Sum of Squares Submodularity
Anna Deza, Georgina Hall
TL;DR
This work builds a new bridge between discrete optimization and real algebraic geometry by connecting sum of squares-based algebraic certificates to a fundamental discrete structure, submodularity.
Abstract
We introduce the notion of $t$-sum of squares (sos) submodularity, which is a hierarchy, indexed by $t$, of sufficient algebraic conditions for certifying submodularity of set functions. We show that, for fixed $t$, each level of the hierarchy can be verified via a semidefinite program of size polynomial in $n$, the size of the ground set of the set function.

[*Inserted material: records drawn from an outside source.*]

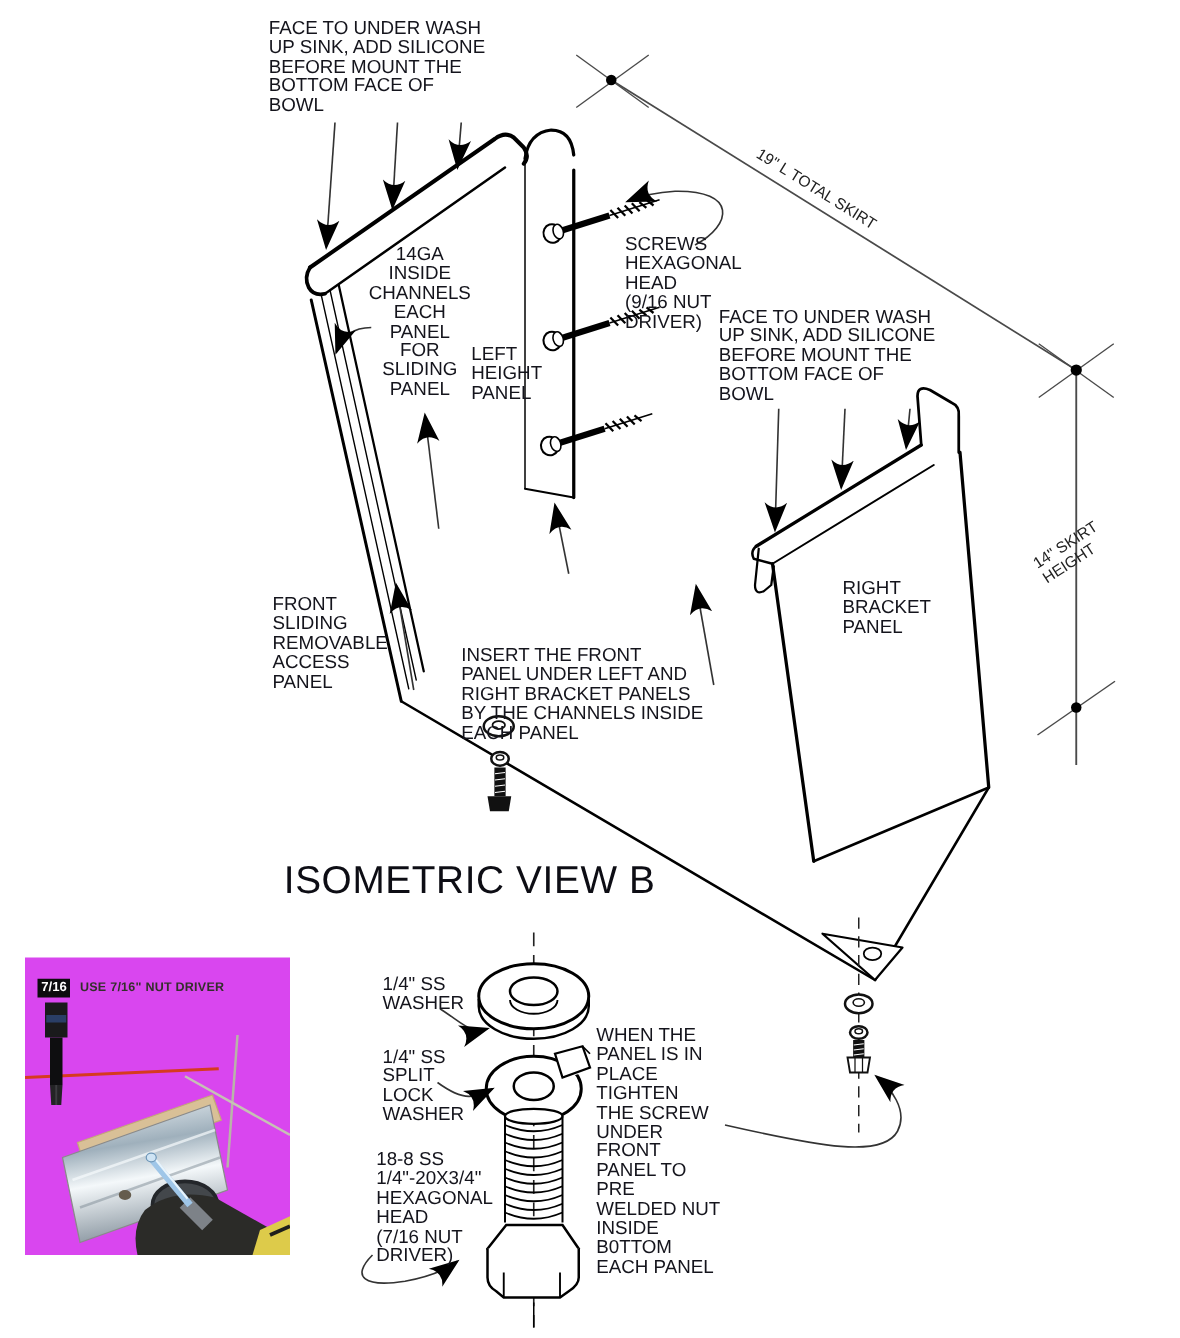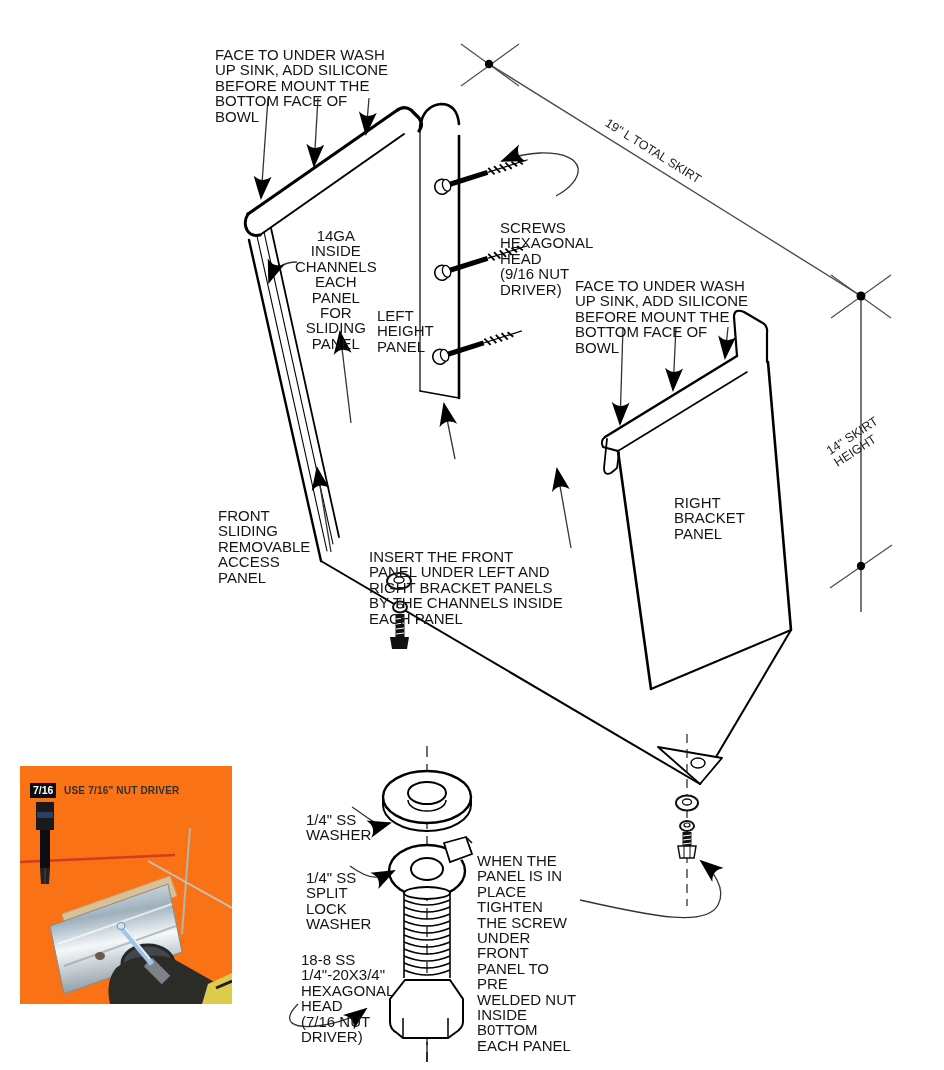"FACE TO UNDER WASH" .note { margin-top: 32px -> none }
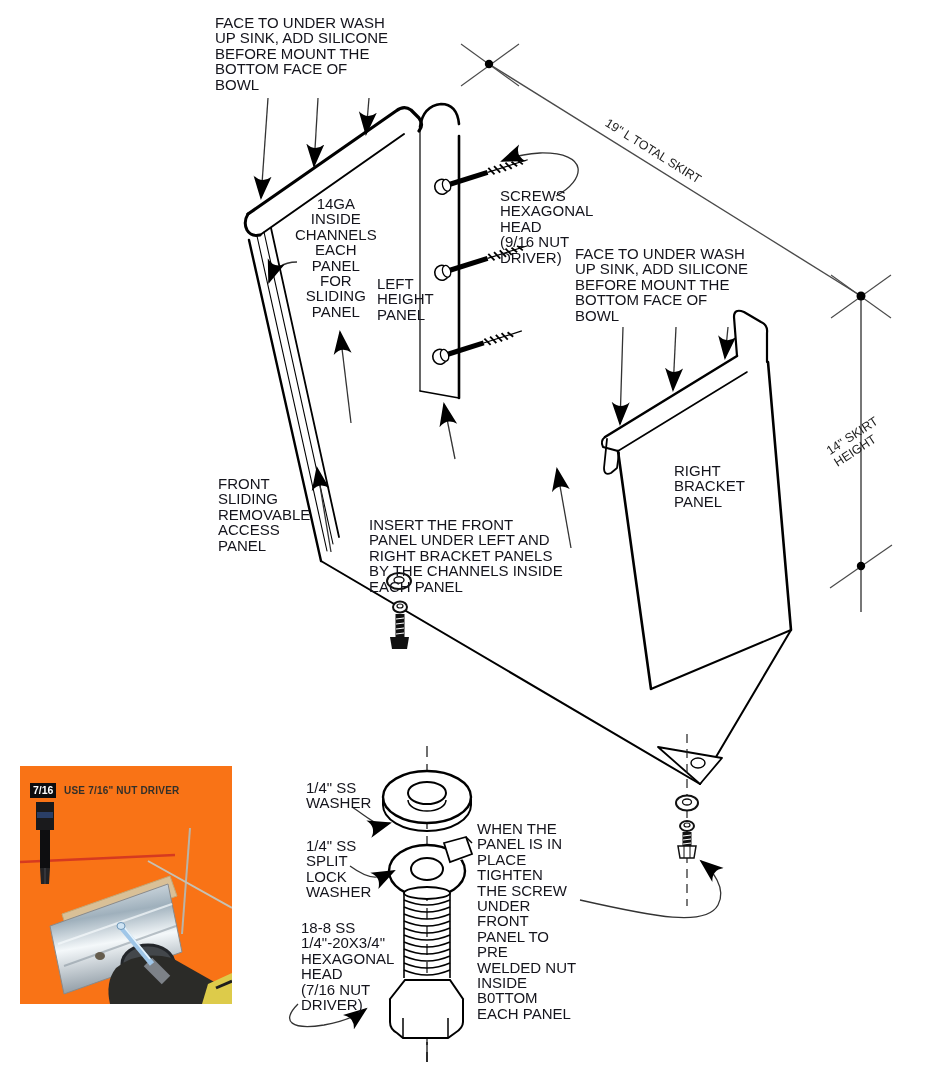"ISOMETRIC VIEW B" div.title { html: none -> <div>ISOMETRIC VIEW B</div> }
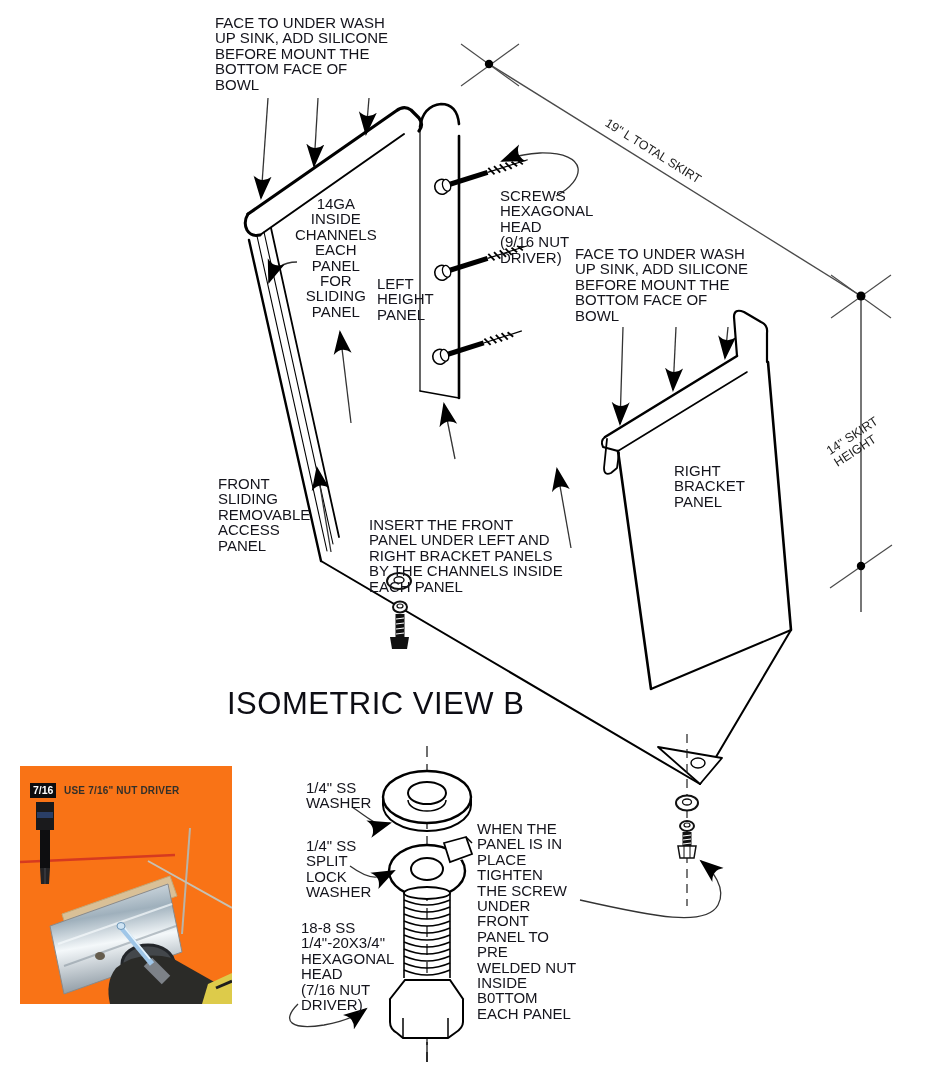"7/16" .photo { background: #f97316 -> #d946ef }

This is particularly relevant given existing hardness results around testing whether a set function is submodular (Crama, 1989). We derive several equivalent algebraic characterizations of $t$-sos submodularity and identify submodularity-preserving operations that also preserve $t$-sos submodularity. We further present a complete classification of the cases for which submodularity and $t$-sos submodularity coincide, as well as examples of $t$-sos-submodular functions. We demonstrate the usefulness of $t$-sos submodularity through three applications: (i) a new convex approach to submodular regression, involving minimal manual tuning; (ii) a systematic procedure to derive lower bounds on the submodularity ratio in approximate submodular maximization, and (iii) improved difference-of-submodular decompositions for difference-of-submodular optimization. Overall, our work builds a new bridge between discrete optimization and real algebraic geometry by connecting sum of squares-based algebraic certificates to a fundamental discrete structure, submodularity.